By Phil Perkins
In baseball terms, when Sarah Palin delivered her stirring speech at the Republican Convention last month, it was a Rookie of the Year performance-off the charts great. She followed with what's often called the "sophomore jinx" during her rather forgettable interviews with "mainstream" media liberals Charles Gibson and Katie Couric, whom she allowed to play "gotcha" game to put her on the defensive. Friday night, she returned to her previous form in a spirited debate with the old plagiarizer himself, Sen. Joe Biden.
Governor Palin is at her best when she speaks from the heart about what makes America great and why Obama's plan for the country would make it less great. She scored a lot of points with attacks on Obama's ongoing support for tax increases that he claims would target only the "rich" but in fact would hurt many small, family-owned businesses as well. She also scored well on the Iraq surge, making it clear that Obama and Biden did not support it and now insist on an exit strategy that is unrealistic.
Biden tried to sound smooth and unflappable, but in fact his arguments were the same old tired ones the Democrats have been using for years, liberally sprinkled with exaggerations and outright falsehoods. Especially annoying was his repetitious slandering of the Bush Administration. And to her credit, Palin called him on it each time he tried it. Unfortunately, she framed the argument in "let's not rehash the past but instead look to the future" instead of making any effort to defend the seemingly radioactive Bush. Biden used the usual egregious insults and hyperbole such as "Bush policies have produced the worst economy in years" and "Dick Cheney is the most dangerous vice president in the nation's history."
It wasn't Palin's fault that these scurrilous charges went unanswered. The controversial moderator, Gwen Ifill of PBS, was under something of a microscope herself because of her clear conflict of interest (her book about black politicians in the era of Obama comes out on Inauguration Day 2009). So, she kept her questions reasonably balanced but found other ways to subtly discriminate against Palin. The most obvious was allowing Biden the last word in several situations, especially when he had just gotten off a real whopper that was begging a rejoinder. The Cheney and Bush remarks plus one that supposedly refuted Palin's claim that small businesses would be hurt by Obama's tax increases all went unanswered as a result.

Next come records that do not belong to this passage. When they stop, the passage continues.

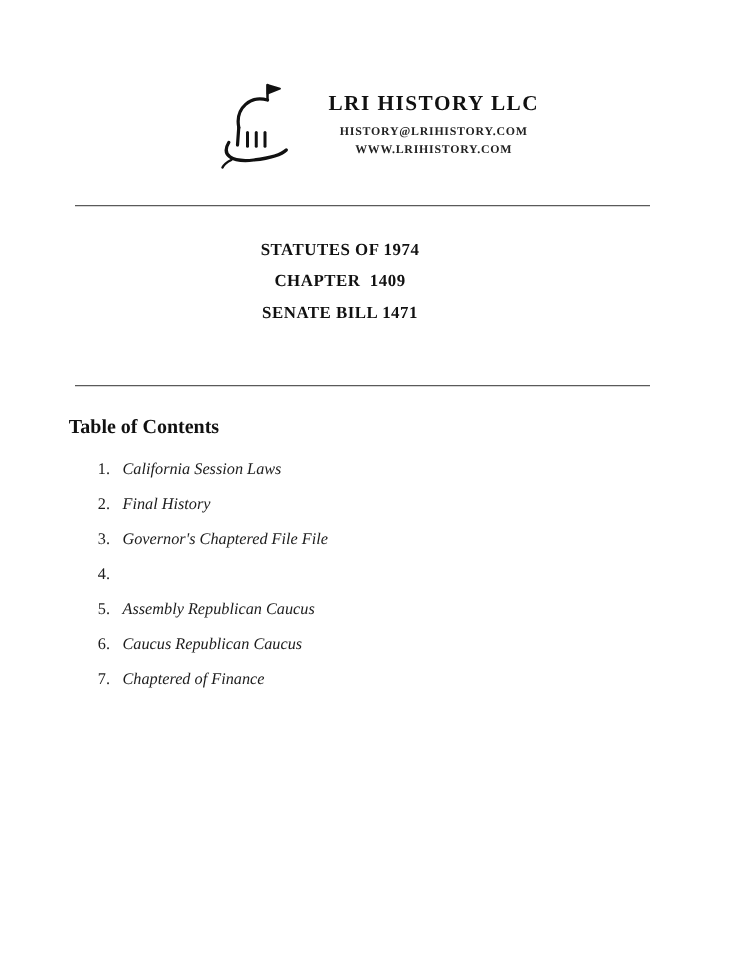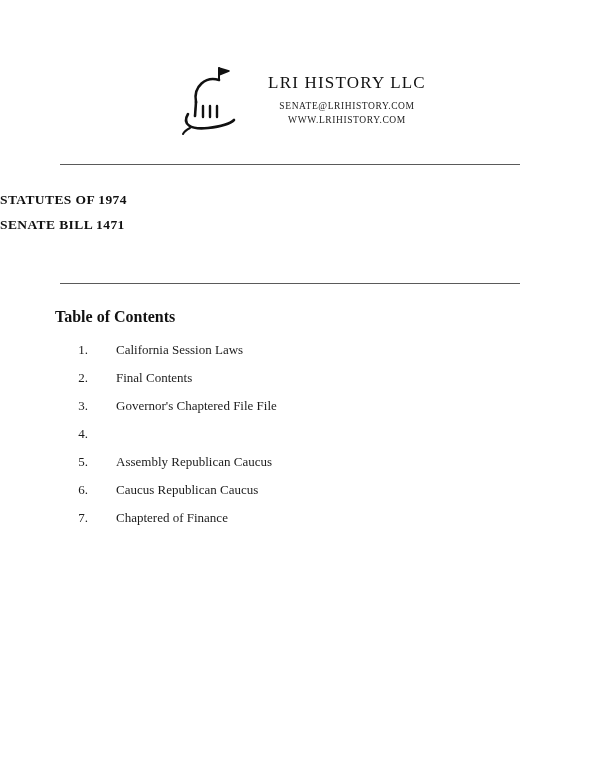"LRI HISTORY LLC" .header-text { font-weight: none -> bold }
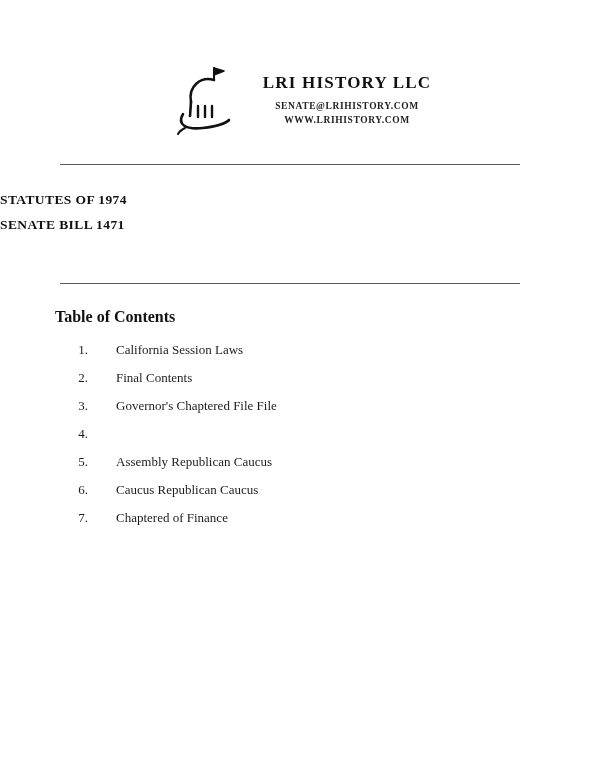"SENATE@LRIHISTORY.COM" div.contact-line { text: SENATE@LRIHISTORY.COM -> HISTORY@LRIHISTORY.COM }
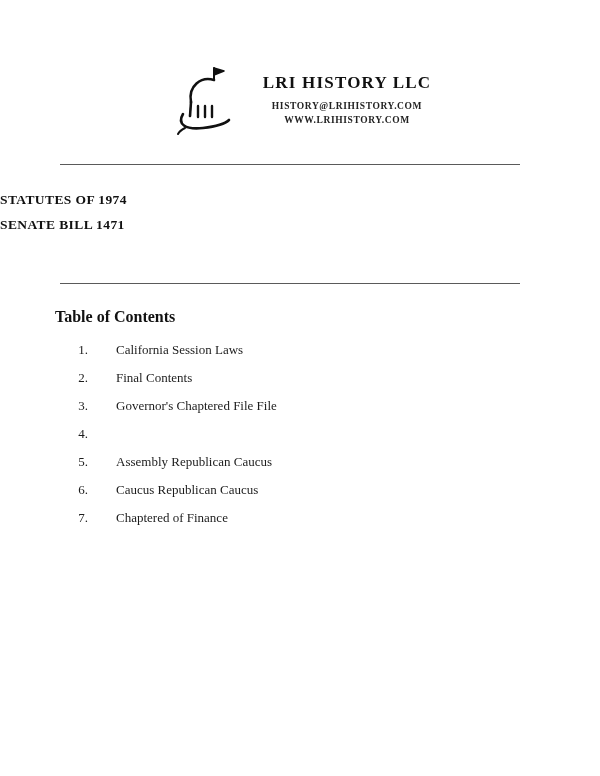"STATUTES OF 1974" .reference { text-align: left -> center }
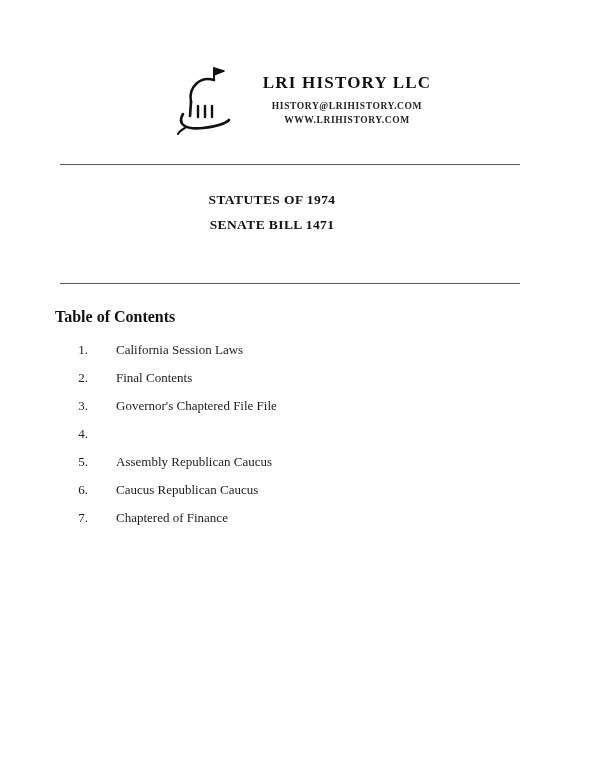"CHAPTER 1409" div { html: none -> <div>CHAPTER 1409</div> }
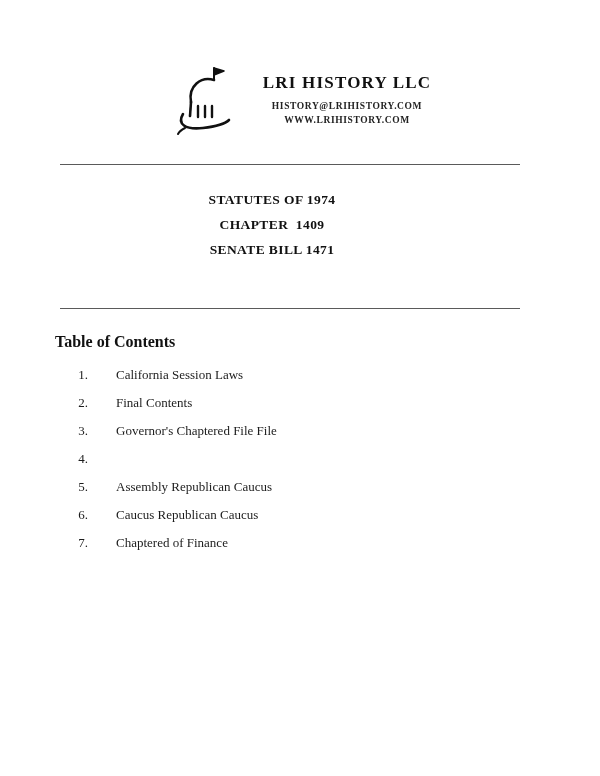"California Session Laws" .toc-label { font-style: none -> italic; margin-left: 28px -> 10px }
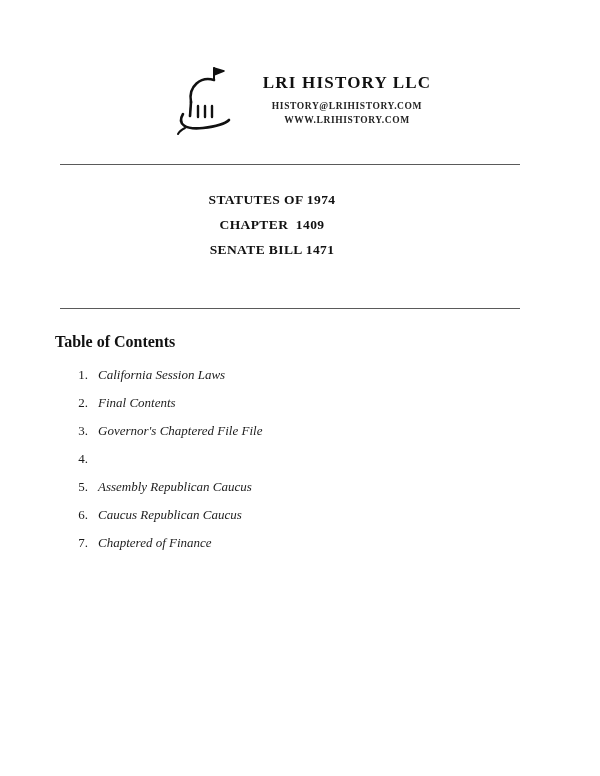"Final Contents" span.toc-label { text: Contents -> History }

Palin spoke plainly about her positions on gay "marriage" and so-called "climate change." It takes guts for any politician these days to question the orthodoxy of "man-made" climate change, and she did it in such a way to leave the door open that her mind could be changed with sufficient evidence. She also showed respect for the rights of same-sex couples without backing down on her firm belief that the only true marriage is between one man and one woman.

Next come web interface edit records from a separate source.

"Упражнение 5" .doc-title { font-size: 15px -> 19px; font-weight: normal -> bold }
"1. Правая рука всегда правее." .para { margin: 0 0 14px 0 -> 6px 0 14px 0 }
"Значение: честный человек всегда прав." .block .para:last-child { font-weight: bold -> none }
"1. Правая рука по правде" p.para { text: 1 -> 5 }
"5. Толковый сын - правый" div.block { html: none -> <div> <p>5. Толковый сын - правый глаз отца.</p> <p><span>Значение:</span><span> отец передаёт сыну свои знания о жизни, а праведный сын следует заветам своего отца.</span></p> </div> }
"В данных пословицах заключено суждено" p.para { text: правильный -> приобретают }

Whether Palin's clear win, which of course was muted or denied by the drive-by media establishment, will have any real impact on McCain's election chances remains to be seen. Friday's passage of a bloated, pork-filled bailout package by the House of Representatives, which both McCain and Obama supported, takes a potentially key issue away from the Republicans. McCain is pulling his operatives out of Michigan, in essence surrendering that battleground state. Perhaps McCain's best and only chance in these waning weeks is to turn Sarah Palin loose in as many states as possible and let her be herself. The debate showed that she definitely connects with many hard-working, responsible Americans-the kind who make the country work and who vote in large numbers.